Transition, démocratisation et climat : les enjeux du vin bio

En 2019, ce sont 14% des vignobles français reconnus en conversion et/ou certifiés bio. Véritable phénomène de consommation, la surface de vignobles bio a doublé en l’espace de huit ans. La France s’affiche alors 3ème sur le podium mondial de la production du vin bio, derrière l’Espagne et l’Italie. Une démocratisation de taille, alors que la production ne cesse d’être impactée par les changements climatiques. Entre les difficultés de ces derniers et les critères stricts de la production du vin bio, la conversion n’est pas la plus aisée. Qu’en est-il pour les vignerons? Ils appartiennent au Beaujolais, aux coteaux du Lyonnais ou encore de la Vallée du Rhône, et livrent leurs expériences en tant que producteurs bio. 

 

Les domaines des Pampres d’or, Eymin Tichoux ainsi que du Château de la petite Gallée sont orchestrés de la même manière, en bio, depuis 5 à une vingtaine d’années. Les vignerons de chacun de ces domaines racontent leurs débuts en bio. Dans leur récit, des périodes divergent mais les témoignages concordent quant à leur transition. 

Sophie Eymin pour le domaine Eymin Tichoux –  « Le bio était pour nous une évidence »

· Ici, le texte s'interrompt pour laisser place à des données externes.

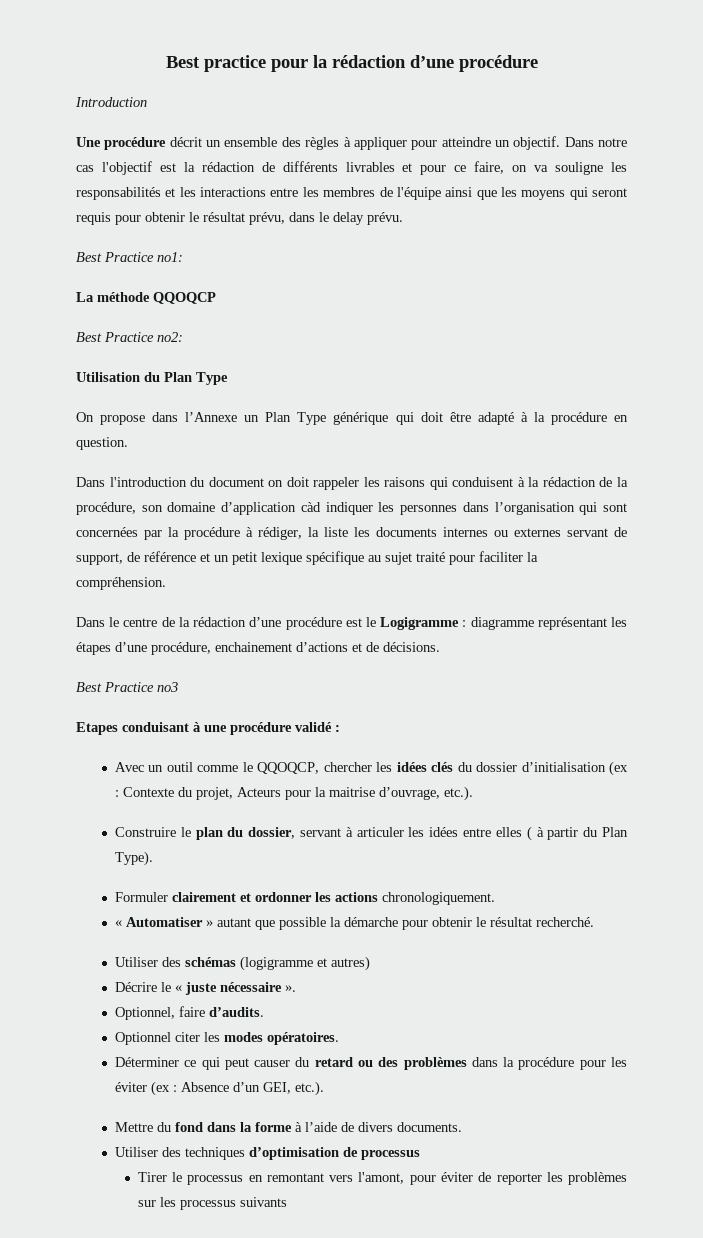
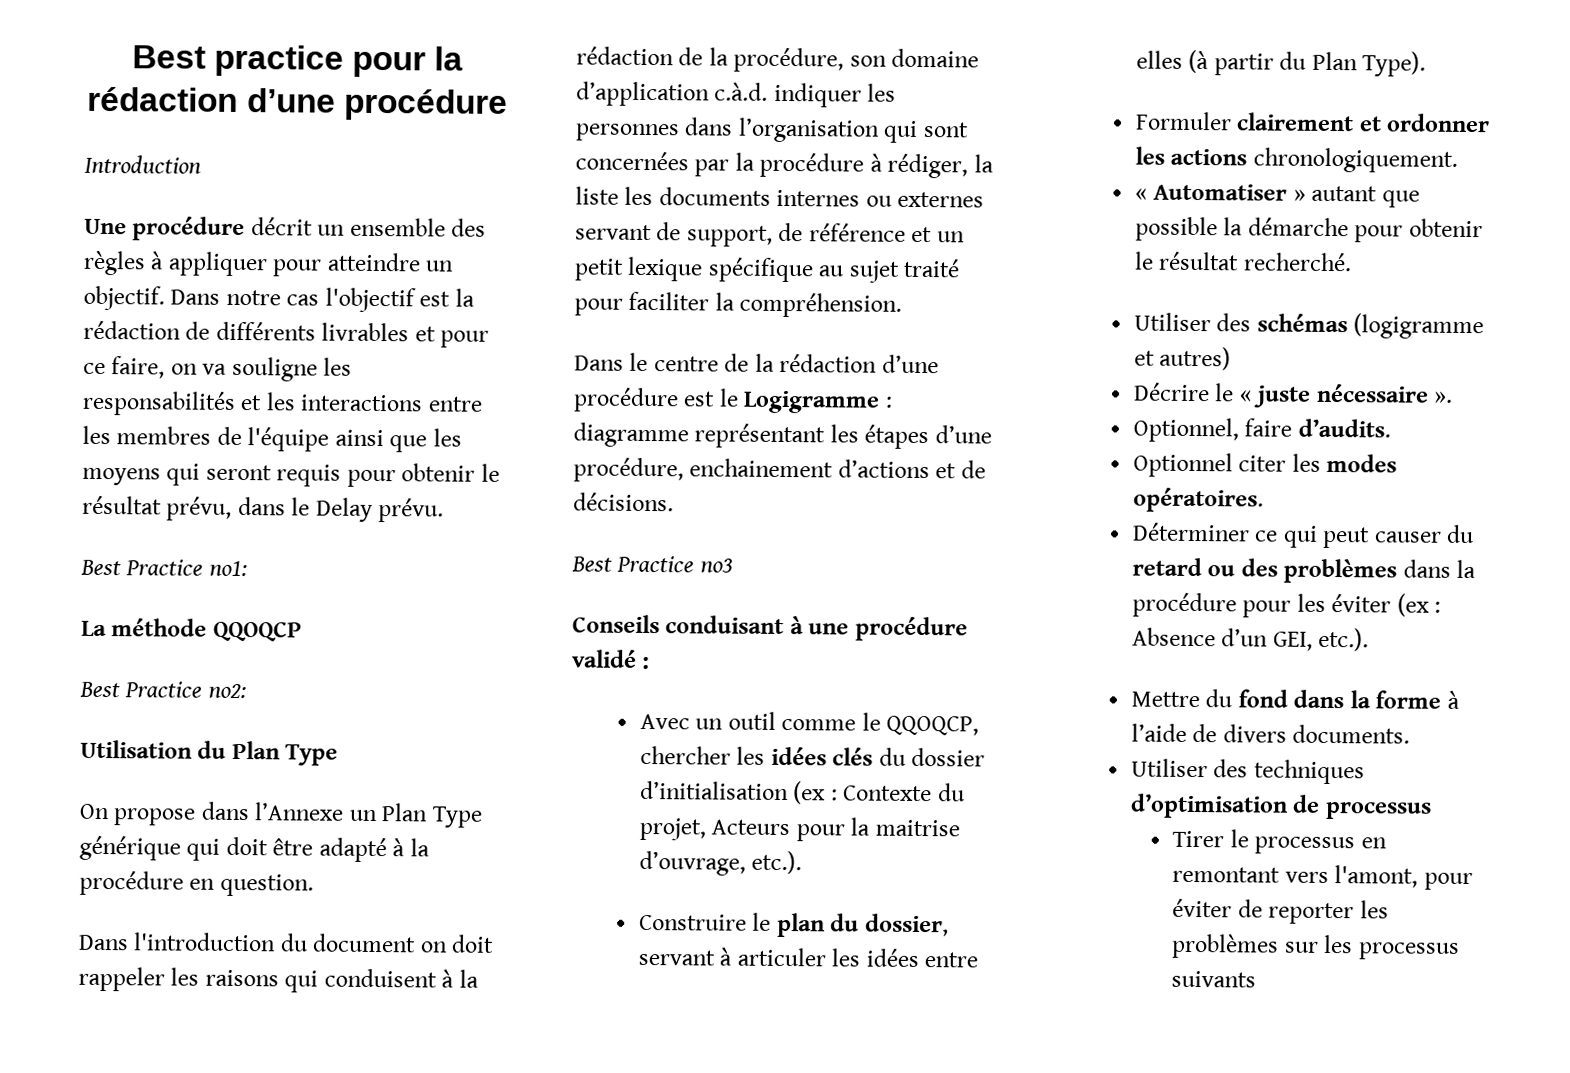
- Dans notre cas l'objectif est la rédaction de différents livrables et pour ce faire, on va souligne les responsabilités et les interactions entre les membres de l'équipe ainsi que les moyens qui seront requis pour obtenir le résultat prévu, dans le delay prévu.
+ Dans notre cas l'objectif est la rédaction de différents livrables et pour ce faire, on va souligne les responsabilités et les interactions entre les membres de l'équipe ainsi que les moyens qui seront requis pour obtenir le résultat prévu, dans le Delay prévu.
- Dans l'introduction du document on doit rappeler les raisons qui conduisent à la rédaction de la procédure, son domaine d’application càd indiquer les personnes dans l’organisation qui sont concernées par la procédure à rédiger, la liste les documents internes ou externes servant de support, de référence et un petit lexique spécifique au sujet traité pour faciliter la compréhension.
+ Dans l'introduction du document on doit rappeler les raisons qui conduisent à la rédaction de la procédure, son domaine d’application c.à.d. indiquer les personnes dans l’organisation qui sont concernées par la procédure à rédiger, la liste les documents internes ou externes servant de support, de référence et un petit lexique spécifique au sujet traité pour faciliter la compréhension.
- Etapes conduisant à une procédure validé :
+ Conseils conduisant à une procédure validé :
- Construire le plan du dossier, servant à articuler les idées entre elles ( à partir du Plan Type).
+ Construire le plan du dossier, servant à articuler les idées entre elles (à partir du Plan Type).

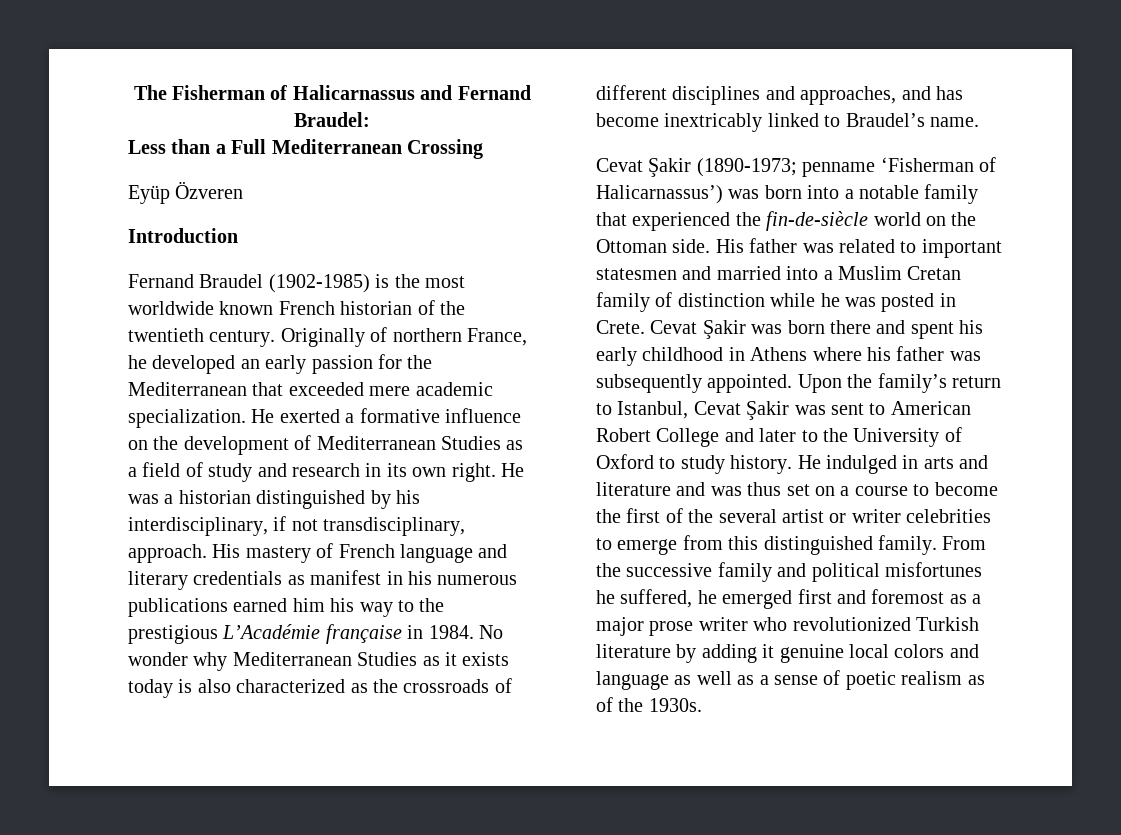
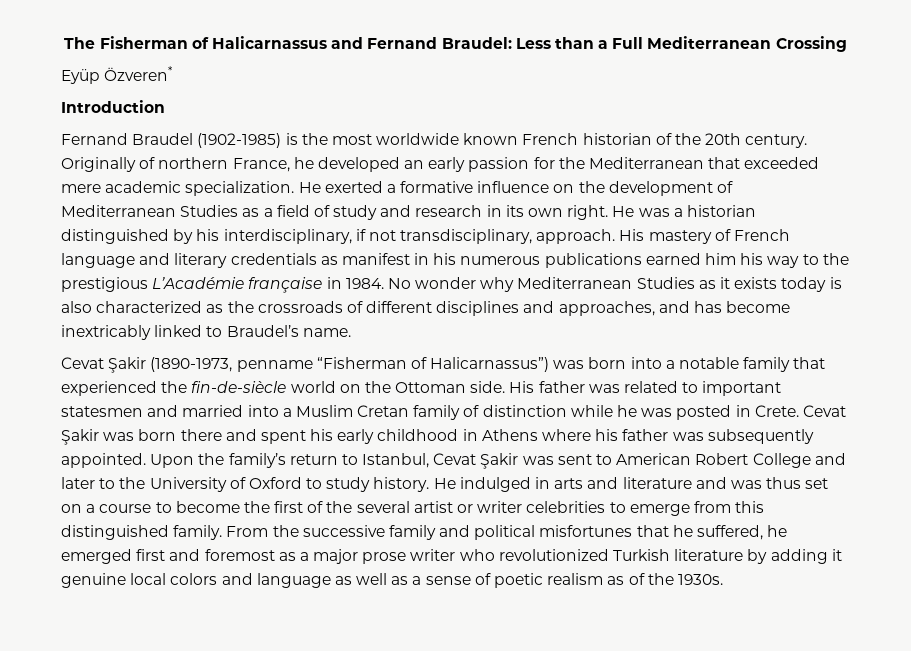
- The Fisherman of Halicarnassus and Fernand Braudel:
- Less than a Full Mediterranean Crossing
+ The Fisherman of Halicarnassus and Fernand Braudel: Less than a Full Mediterranean Crossing
- Eyüp Özveren
+ Eyüp Özveren*
- Fernand Braudel (1902-1985) is the most worldwide known French historian of the twentieth century.
+ Fernand Braudel (1902-1985) is the most worldwide known French historian of the 20th century.
- Cevat Şakir (1890-1973; penname ‘Fisherman of Halicarnassus’) was born into a notable family that experienced the fin-de-siècle world on the Ottoman side.
+ Cevat Şakir (1890-1973, penname “Fisherman of Halicarnassus”) was born into a notable family that experienced the fin-de-siècle world on the Ottoman side.
- From the successive family and political misfortunes he suffered, he emerged first and foremost as a major prose writer who revolutionized Turkish literature by adding it genuine local colors and language as well as a sense of poetic realism as of the 1930s.
+ From the successive family and political misfortunes that he suffered, he emerged first and foremost as a major prose writer who revolutionized Turkish literature by adding it genuine local colors and language as well as a sense of poetic realism as of the 1930s.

Jeune domaine en bio depuis sa création en 2015, le vignoble Eymin Tichoux a été motivé à se lancer d’emblée dans le bio. C’était pour eux une évidence, pour la préservation de la santé de leurs consommateurs et des vignerons, tout comme celle de l’environnement. « Le bio, c’est la véritable expression du terroir, authentique, et ça se ressent dans la qualité-même du vin. On savait que c’était l’avenir de la viticulture. »

 

Bérengère Perras pour le domaine des Pampres d’Or 

Le domaine existait déjà depuis trois générations. Certifié en agriculture raisonnée Terra Vitis depuis 1999, le vignoble avait déjà l’éveil du bien-être environnemental et de ses salariés. En effet, ils suivaient donc un mode d’exploitation qui répond aux besoins du présent sans compromettre la capacité des générations futures à répondre aux leurs (définition du développement durable). La restructuration de l’entièreté du domaine a été achevée en 2015. Espacer les pieds, en replanter de nouveaux… la transition s’est faite sur trois ans, comme le consigne le label AB. « Lorsqu’on replante ou réassort, il n’y a pas de rendement pendant trois ans. C’est pour cela qu’on ne peut pas faire la transition de l’entièreté du vignoble d’un coup.»


Patrice Thollet du domaine de la Petite Gallée
 –  « Pour passer au bio, il faut y aller petit à petit »

Un domaine transmis depuis cinq générations soit depuis 1880. Patrice Thollet, installé depuis 1991à la Petite Gallée, a eu le déclic de passer en bio à partir de 2003 lors d’une première cuvée. En 2007, il débute la conversion de ses dix hectares en bio, qui s’achève dès 2010. Il enchaîne ensuite par le passage en biodynamie (pour en savoir plus sur la biodynamie, rendez-vous sur notre article sur le sujet).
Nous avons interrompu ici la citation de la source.